*AIM OF THE EXERCISE*
From start to end, write out the following data exactly, apart from its images.

*EXTRACTED RECORDS*
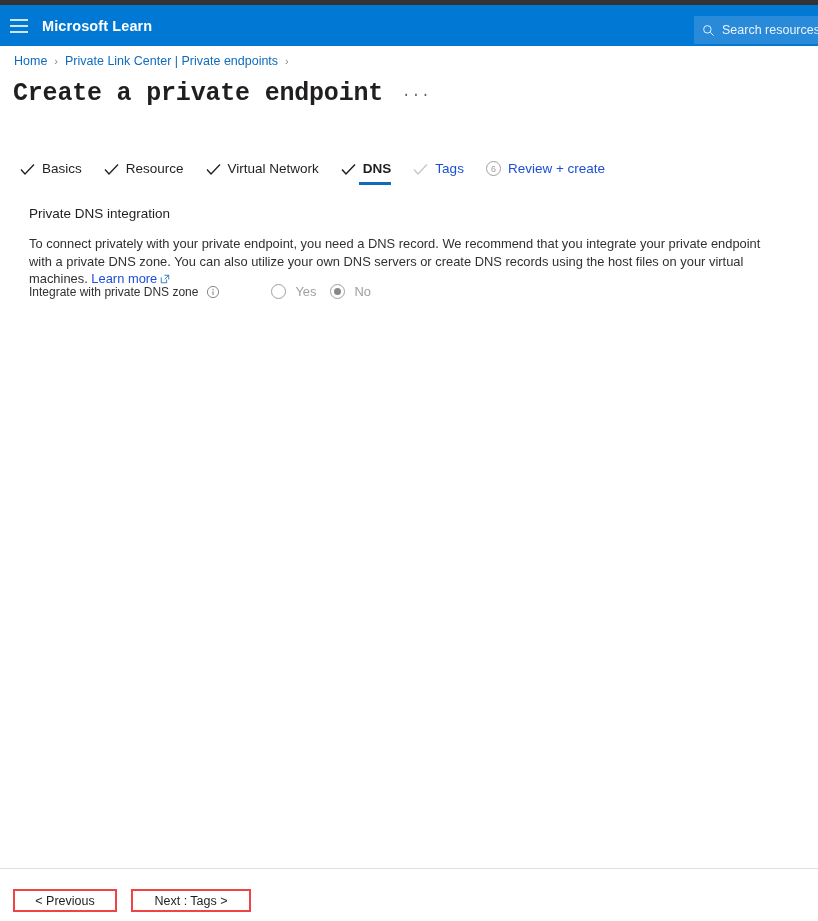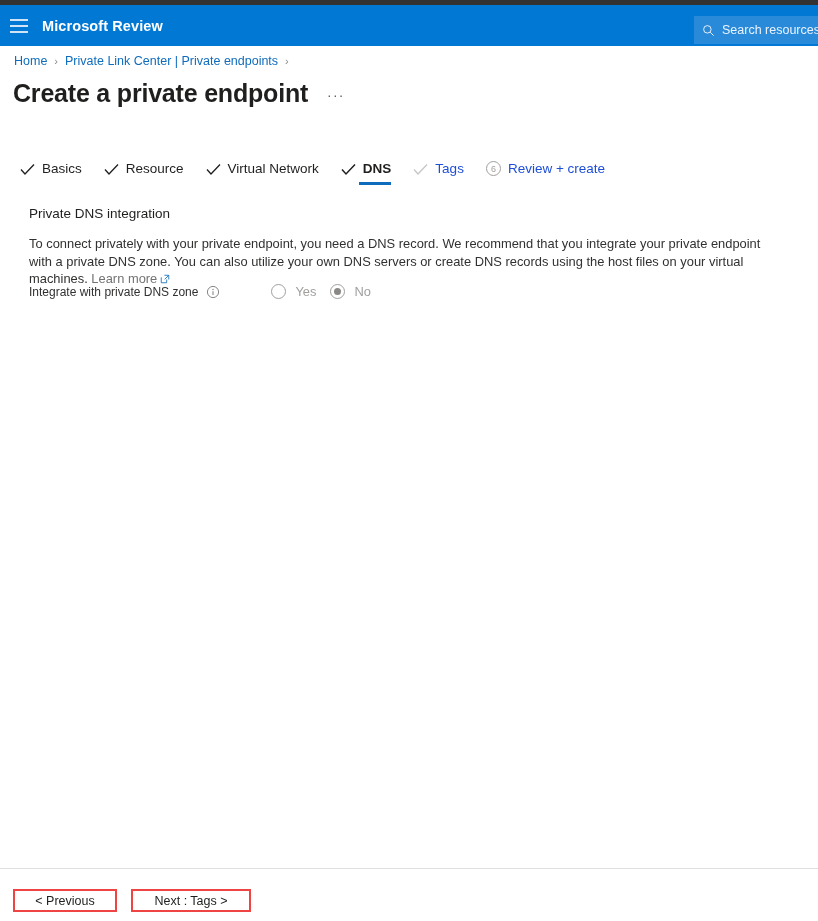--- a/index.html
+++ b/index.html
@@ -158,7 +158,7 @@
         <span></span>
         <span></span>
     </div>
-    <div class="brand">Microsoft Review</div>
+    <div class="brand">Microsoft Learn</div>
 
     <div class="search-box">
       <span class="search-ic">

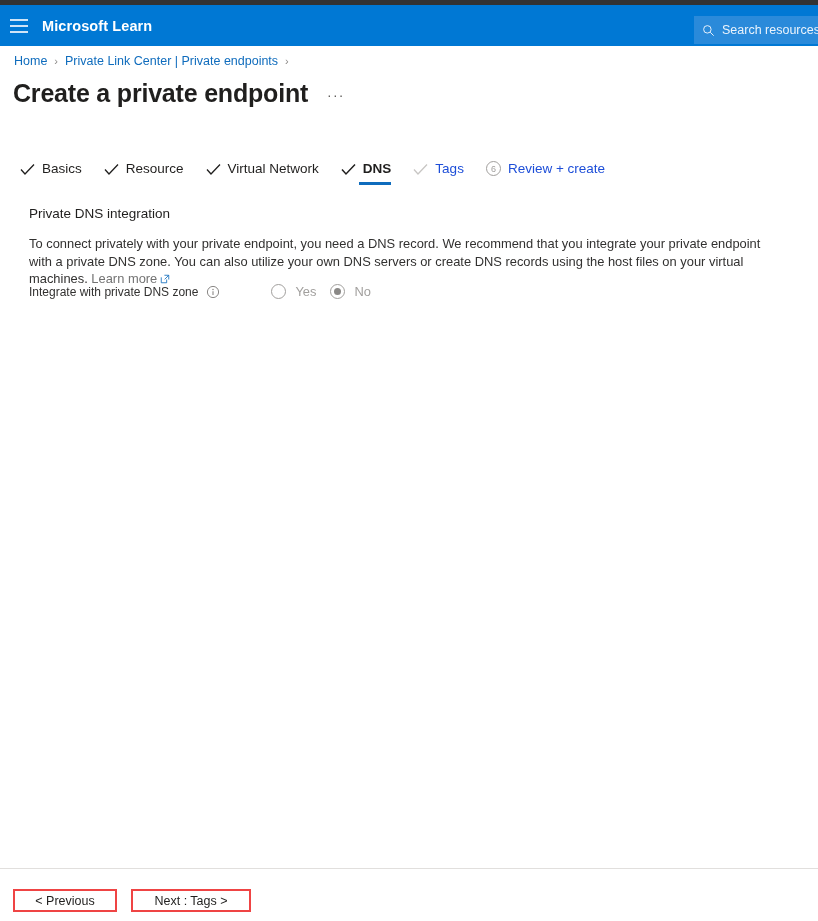--- a/index.html
+++ b/index.html
@@ -59,7 +59,7 @@
   
   .title-row {
     position:absolute; top:80px; left:13px;
-    display:flex; align-items:flex-end;
+    display:flex; align-items:flex-end;font-family:Liberation Mono, monospace;
   }
   .page-title {
     font-size:25px; font-weight:bold; color:#201f1e;

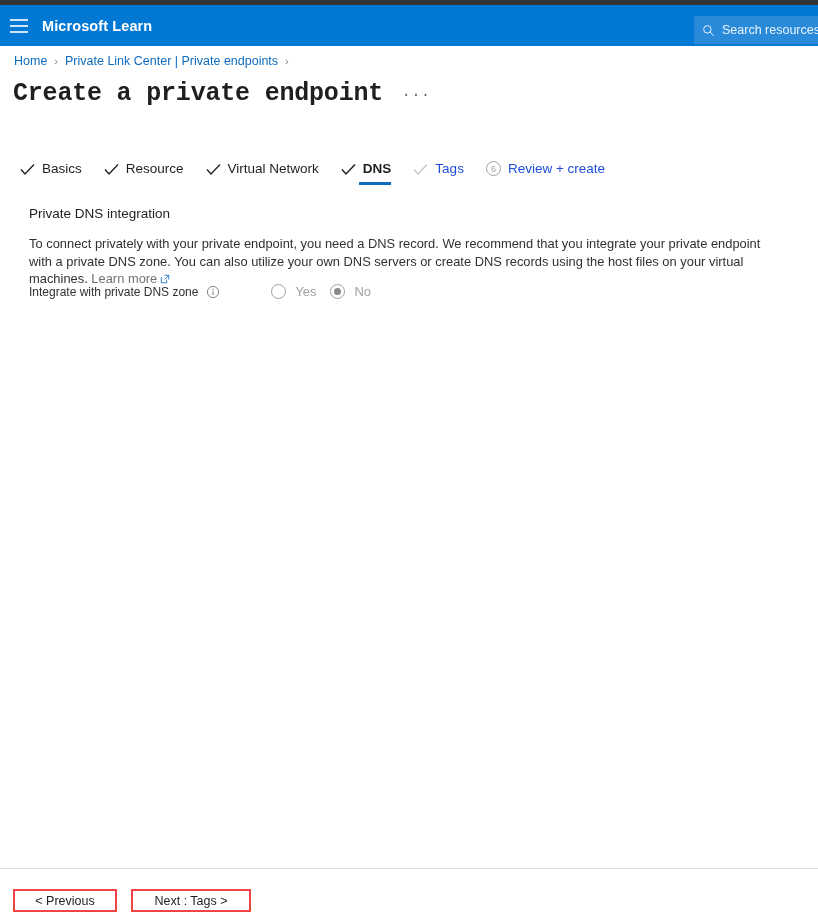--- a/index.html
+++ b/index.html
@@ -104,7 +104,7 @@
     position:absolute; top:235px; left:29px; width:735px;
     font-size:12.9px; color:#323130; line-height:1.37;
   }
-  .lm-link { color:#737373; cursor:pointer; text-decoration:none; }
+  .lm-link { color:#1d4ed8; cursor:pointer; text-decoration:none; }
   .ext-ic { display:inline-block; vertical-align:-1px; margin-left:3px; }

*EXPECTED ANSWER*
--- a/index.html
+++ b/index.html
@@ -158,7 +158,7 @@
         <span></span>
         <span></span>
     </div>
-    <div class="brand">Microsoft Review</div>
+    <div class="brand">Microsoft Learn</div>
 
     <div class="search-box">
       <span class="search-ic">

--- a/index.html
+++ b/index.html
@@ -59,7 +59,7 @@
   
   .title-row {
     position:absolute; top:80px; left:13px;
-    display:flex; align-items:flex-end;
+    display:flex; align-items:flex-end;font-family:Liberation Mono, monospace;
   }
   .page-title {
     font-size:25px; font-weight:bold; color:#201f1e;

--- a/index.html
+++ b/index.html
@@ -104,7 +104,7 @@
     position:absolute; top:235px; left:29px; width:735px;
     font-size:12.9px; color:#323130; line-height:1.37;
   }
-  .lm-link { color:#737373; cursor:pointer; text-decoration:none; }
+  .lm-link { color:#1d4ed8; cursor:pointer; text-decoration:none; }
   .ext-ic { display:inline-block; vertical-align:-1px; margin-left:3px; }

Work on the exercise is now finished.